Trial court need not instruct on mistake of fact in gross vehicular manslaughter case because appellant’s subjective belief he was not intoxicated would not negate an element of the offense. While driving over the speed limit Givan ran a red light and struck another vehicle, killing one of its passengers and injuring the driver. Givan’s blood alcohol level (BAC) was .17 percent. He was charged with gross vehicular manslaughter while intoxicated, driving under the influence causing injury, and driving with a .08 percent or higher BAC. Enhancements and prior serious felonies were charged. He was convicted of all counts; the court found the priors true. He was sentenced to 25 years to life, plus five years. On appeal he claimed the trial court prejudicially failed to instruct on mistake of fact when he relied on such a defense. Held: Affirmed. Givan presented expert testimony that his consumption of Monster Energy drinks, in combination with alcohol, masked his ability to perceive alcohol impairment. A mistake of fact defense requires an actual belief in a set of facts which, if true, would make the act with which a defendant is charged an innocent one. For general intent crimes, the belief must be both actual and reasonable. However, a mistake of fact instruction is required only if the defendants mistaken belief negates an element of the offense. Gross vehicular manslaughter while intoxicated requires gross negligence (conscious indifference to consequences) that applies an objective standardwhether a reasonable person in defendant’s position would have been aware of the risk involved (Pen. Code, § 191.5, subd. (a)). Givan’s subjective belief, while a relevant circumstance in determining whether he had a conscious disregard of the consequences of his acts, did not warrant a mistake of fact instruction because the jury could still find that a reasonable person would have appreciated the risks involved in drinking and driving.
Givan suffered no prejudice from the trial courts failure to instruct on mistake of fact. Even if “intent” was an element of gross vehicular manslaughter while intoxicated, the jury was instructed that gross negligence involves more than a mistake in judgment (CALCRIM No. 592). By finding him guilty, the jury therefore rejected the idea that he was not grossly negligent because he mistakenly believed he was not impaired.

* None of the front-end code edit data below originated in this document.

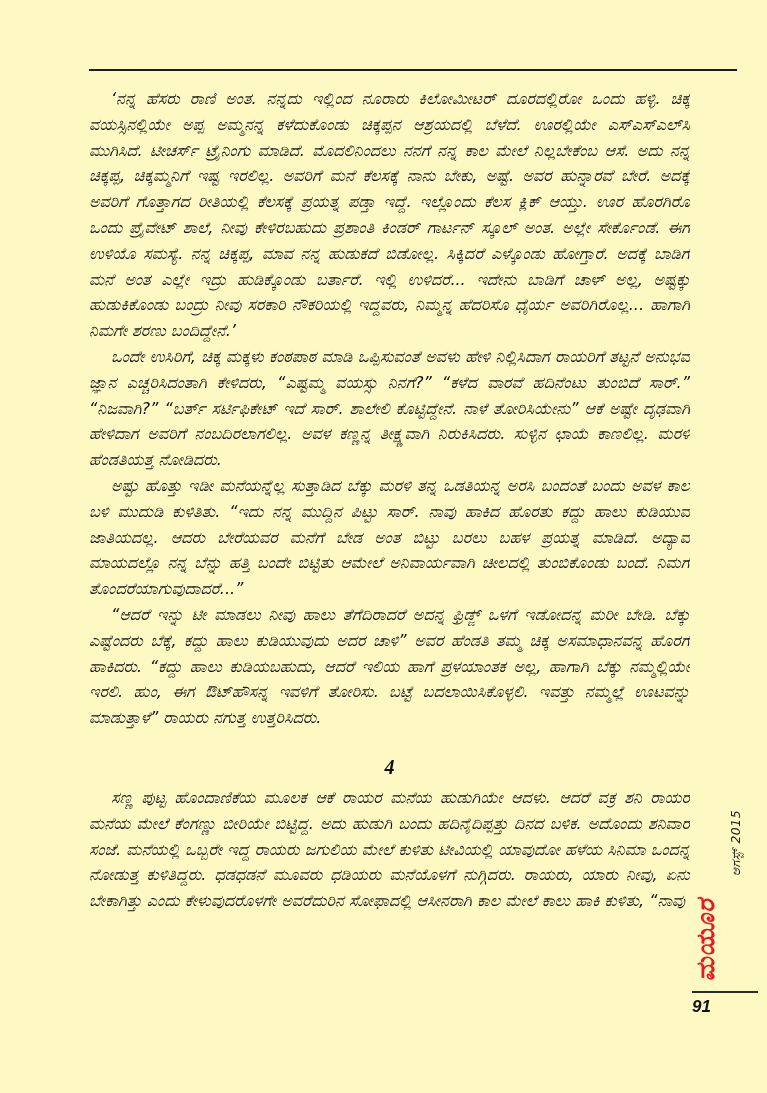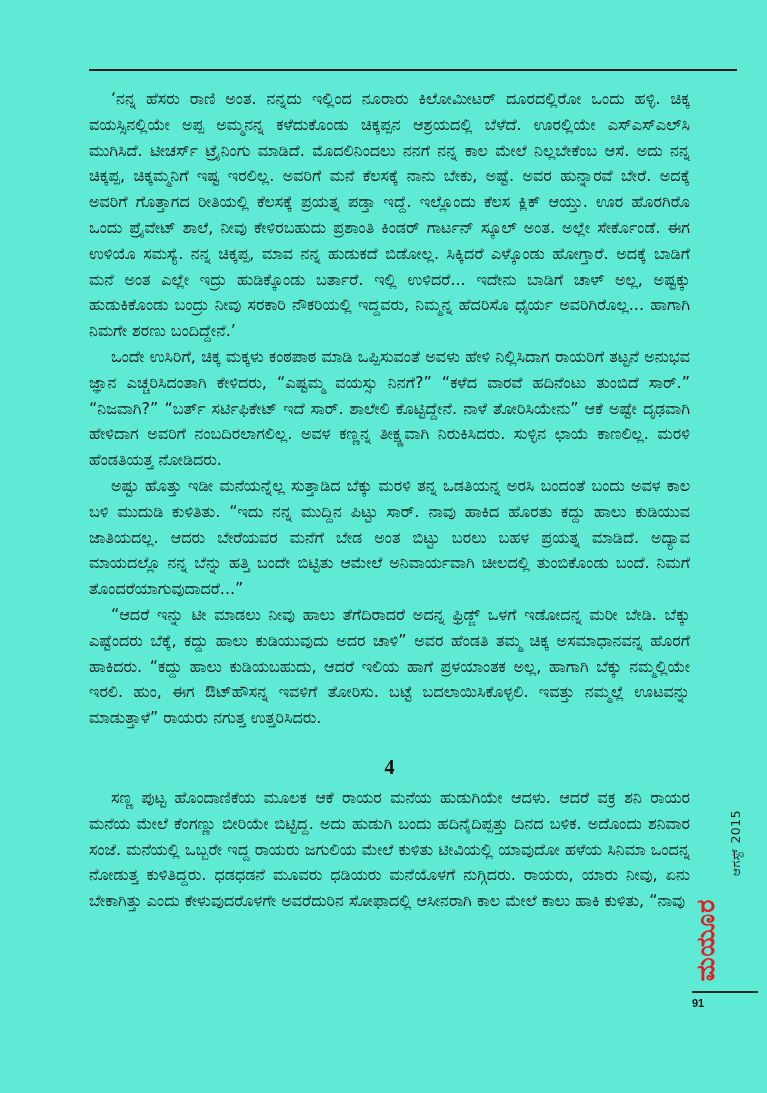--- a/index.html
+++ b/index.html
@@ -1,22 +1,23 @@
 <!DOCTYPE html>
 <html lang="kn"><head>
 <meta charset="utf-8">
 <style>
   html, body { margin: 0; padding: 0; background: #ffffff; }
   .page {
     position: relative;
     width: 767px;
     height: 1093px;
-    background: #5eead4;
+    background: #fef9c3;
     overflow: hidden;
     font-family: "DejaVu Sans", sans-serif;
+    font-style: italic;
   }
   .top-rule {
     position: absolute;
     left: 89px;
     top: 69px;
     width: 648px;
     height: 2px;
     background: #1c1c1c;
   }
   .body-text {
@@ -73,21 +74,21 @@
     top: 991px;
     width: 66px;
     height: 2px;
     background: #2a2a2a;
   }
   .page-number {
     position: absolute;
     left: 692px;
     top: 997px;
     font-family: "Liberation Sans", sans-serif;
-    font-size: 11px;
+    font-size: 17px;
     font-weight: bold;
     color: #111111;
   }
 </style>
 </head>
 <body>
 
 <div class="page">
 
   <div class="top-rule"></div>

Further, there was no prejudice in light of his level of intoxication, his driving at excessive speeds, and running a red light.
Mistake of fact defense does not apply to offenses of driving under the influence causing injury or driving with an excessive BAC. A mistake of fact must be both reasonable and actual before the defense applies. Both subdivisions (a) and (b) of Vehicle Code section 23153, are general intent crimes. Thus, Givan’s subjective belief about his level of intoxication does not negate an element of either charge. Further, a mistake of fact is generally not reasonable when it is due to voluntary intoxication.